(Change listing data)
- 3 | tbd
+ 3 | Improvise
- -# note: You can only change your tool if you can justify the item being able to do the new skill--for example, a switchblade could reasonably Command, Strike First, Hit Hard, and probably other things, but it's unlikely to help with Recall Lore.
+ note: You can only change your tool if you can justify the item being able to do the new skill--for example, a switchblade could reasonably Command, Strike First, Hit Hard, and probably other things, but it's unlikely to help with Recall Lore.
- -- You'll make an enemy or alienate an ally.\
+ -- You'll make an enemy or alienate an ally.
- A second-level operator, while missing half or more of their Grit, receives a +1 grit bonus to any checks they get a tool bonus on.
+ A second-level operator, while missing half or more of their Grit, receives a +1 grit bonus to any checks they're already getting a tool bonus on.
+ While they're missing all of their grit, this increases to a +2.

* * *

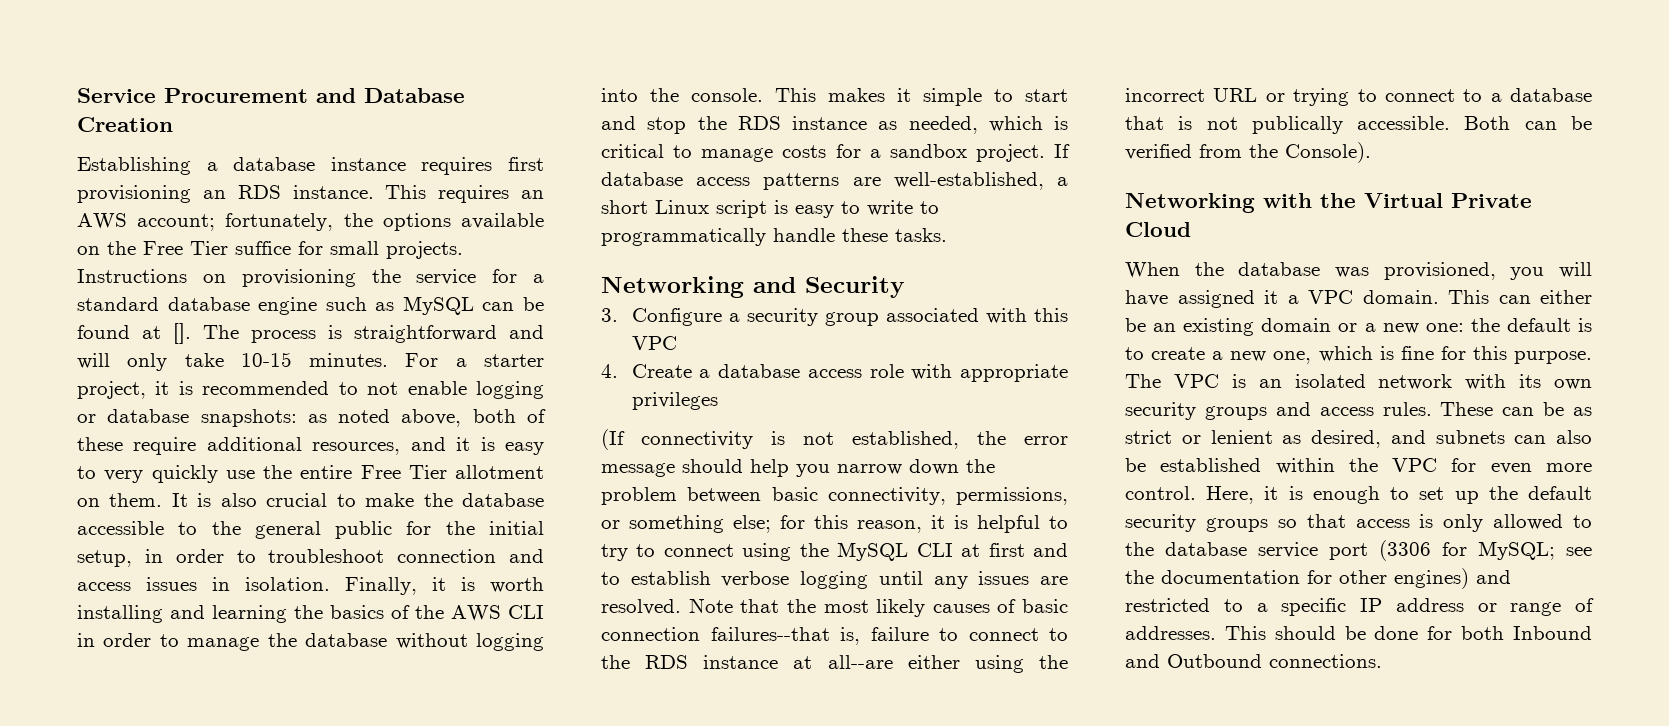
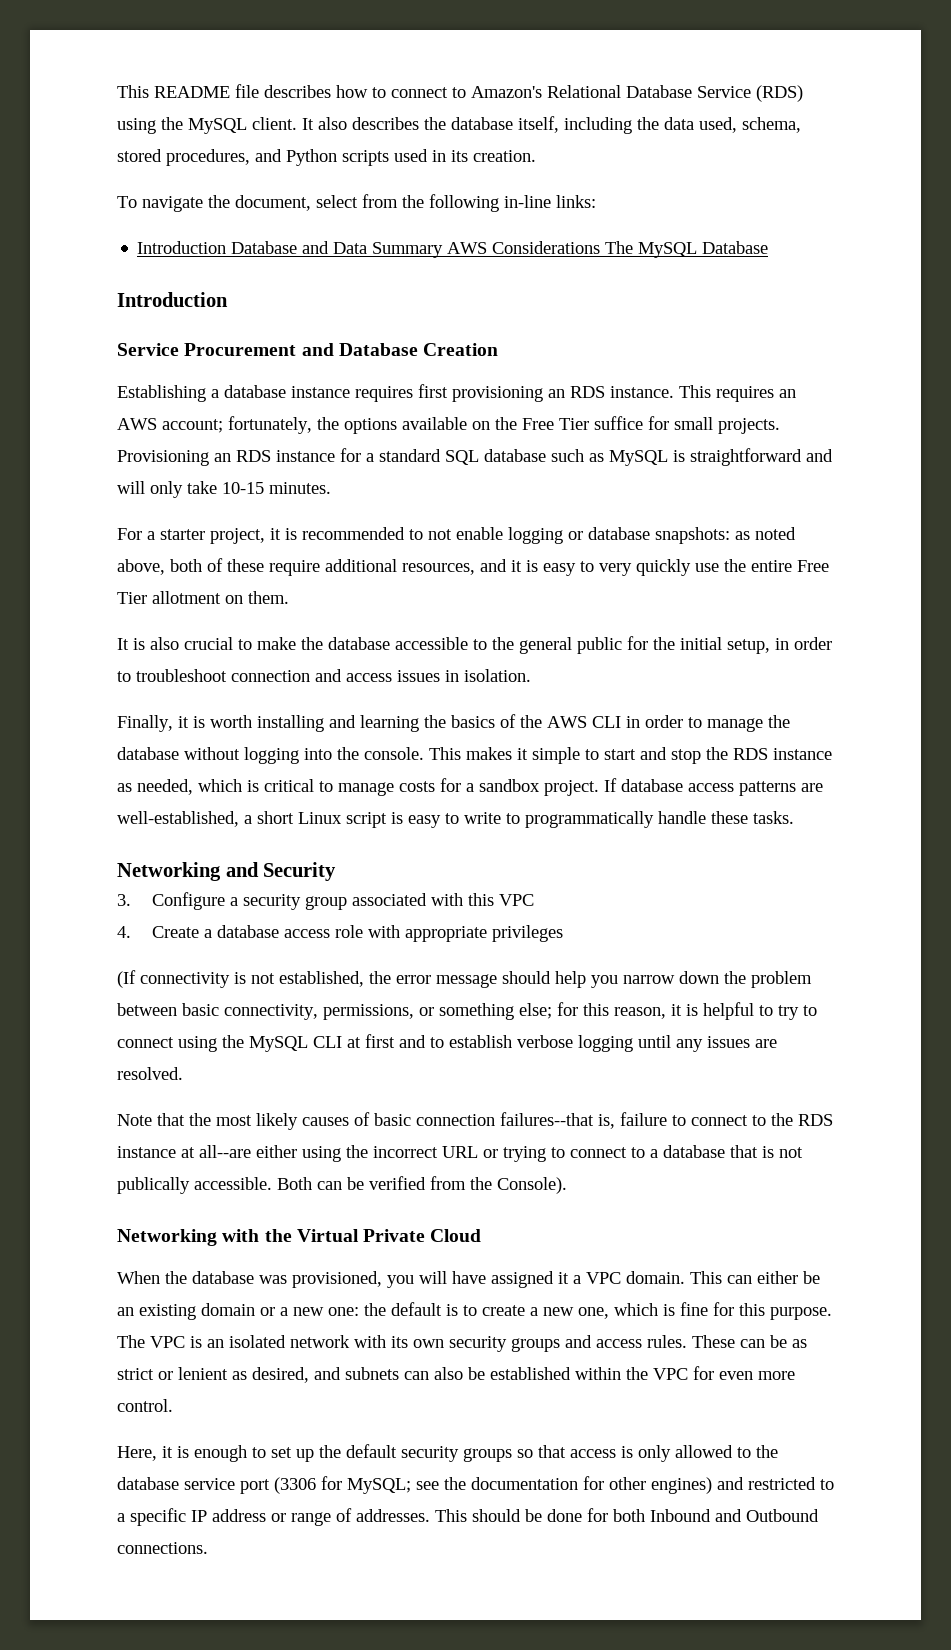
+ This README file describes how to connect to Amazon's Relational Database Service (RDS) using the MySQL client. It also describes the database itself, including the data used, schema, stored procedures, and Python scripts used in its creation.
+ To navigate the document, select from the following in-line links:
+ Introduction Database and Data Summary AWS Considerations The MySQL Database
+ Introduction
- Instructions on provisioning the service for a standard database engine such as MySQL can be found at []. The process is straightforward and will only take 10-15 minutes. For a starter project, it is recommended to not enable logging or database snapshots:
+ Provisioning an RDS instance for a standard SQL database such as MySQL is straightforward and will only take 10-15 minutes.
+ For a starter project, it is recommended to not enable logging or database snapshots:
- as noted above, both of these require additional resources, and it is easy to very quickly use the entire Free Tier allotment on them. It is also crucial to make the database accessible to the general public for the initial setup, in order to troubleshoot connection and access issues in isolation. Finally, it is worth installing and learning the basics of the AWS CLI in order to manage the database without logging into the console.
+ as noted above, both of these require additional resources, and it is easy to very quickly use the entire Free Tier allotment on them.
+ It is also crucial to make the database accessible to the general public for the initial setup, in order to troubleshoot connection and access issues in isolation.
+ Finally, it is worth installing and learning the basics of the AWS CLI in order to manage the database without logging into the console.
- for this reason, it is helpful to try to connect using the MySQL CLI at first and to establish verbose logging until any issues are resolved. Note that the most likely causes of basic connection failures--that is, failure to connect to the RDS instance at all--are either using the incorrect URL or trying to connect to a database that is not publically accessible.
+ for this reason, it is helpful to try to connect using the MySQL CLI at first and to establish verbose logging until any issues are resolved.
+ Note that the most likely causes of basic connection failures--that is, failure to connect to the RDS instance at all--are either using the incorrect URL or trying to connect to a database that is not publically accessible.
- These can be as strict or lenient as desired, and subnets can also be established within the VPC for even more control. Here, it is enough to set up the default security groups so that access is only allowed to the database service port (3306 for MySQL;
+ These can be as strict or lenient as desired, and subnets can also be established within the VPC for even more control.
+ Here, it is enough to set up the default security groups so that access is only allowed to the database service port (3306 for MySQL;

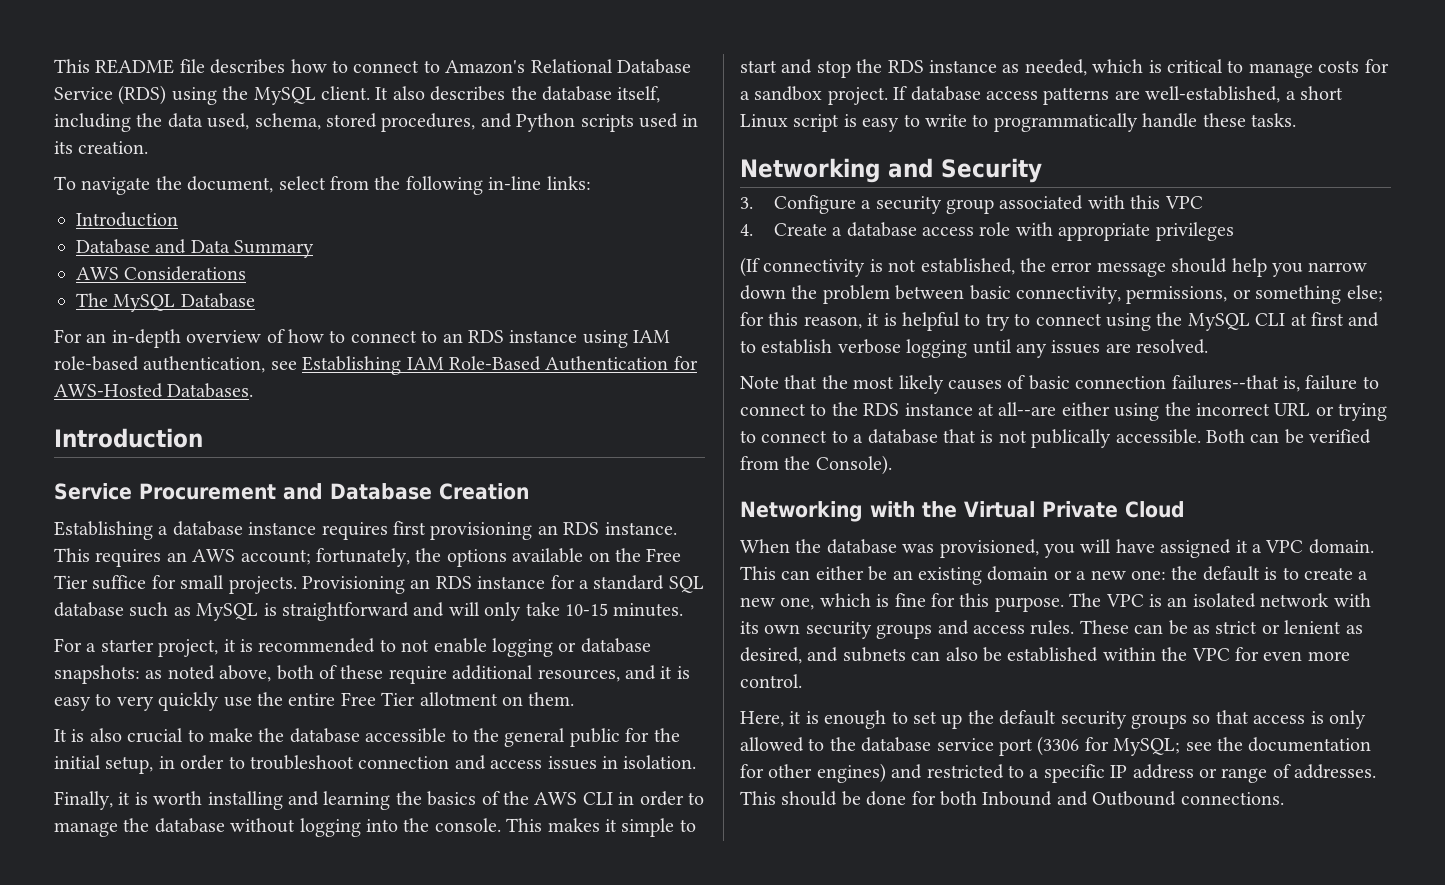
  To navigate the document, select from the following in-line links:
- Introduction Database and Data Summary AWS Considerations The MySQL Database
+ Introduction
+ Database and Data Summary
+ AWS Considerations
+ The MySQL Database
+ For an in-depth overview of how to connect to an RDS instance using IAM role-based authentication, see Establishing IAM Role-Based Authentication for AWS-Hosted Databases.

__HOW TO COMPLETE THIS TASK__: For this exercise, find all lines in the records containing the word "port" and copy them.

__THE COMPLETED TASK__:
- These can be as strict or lenient as desired, and subnets can also be established within the VPC for even more control. Here, it is enough to set up the default security groups so that access is only allowed to the database service port (3306 for MySQL;
+ Here, it is enough to set up the default security groups so that access is only allowed to the database service port (3306 for MySQL;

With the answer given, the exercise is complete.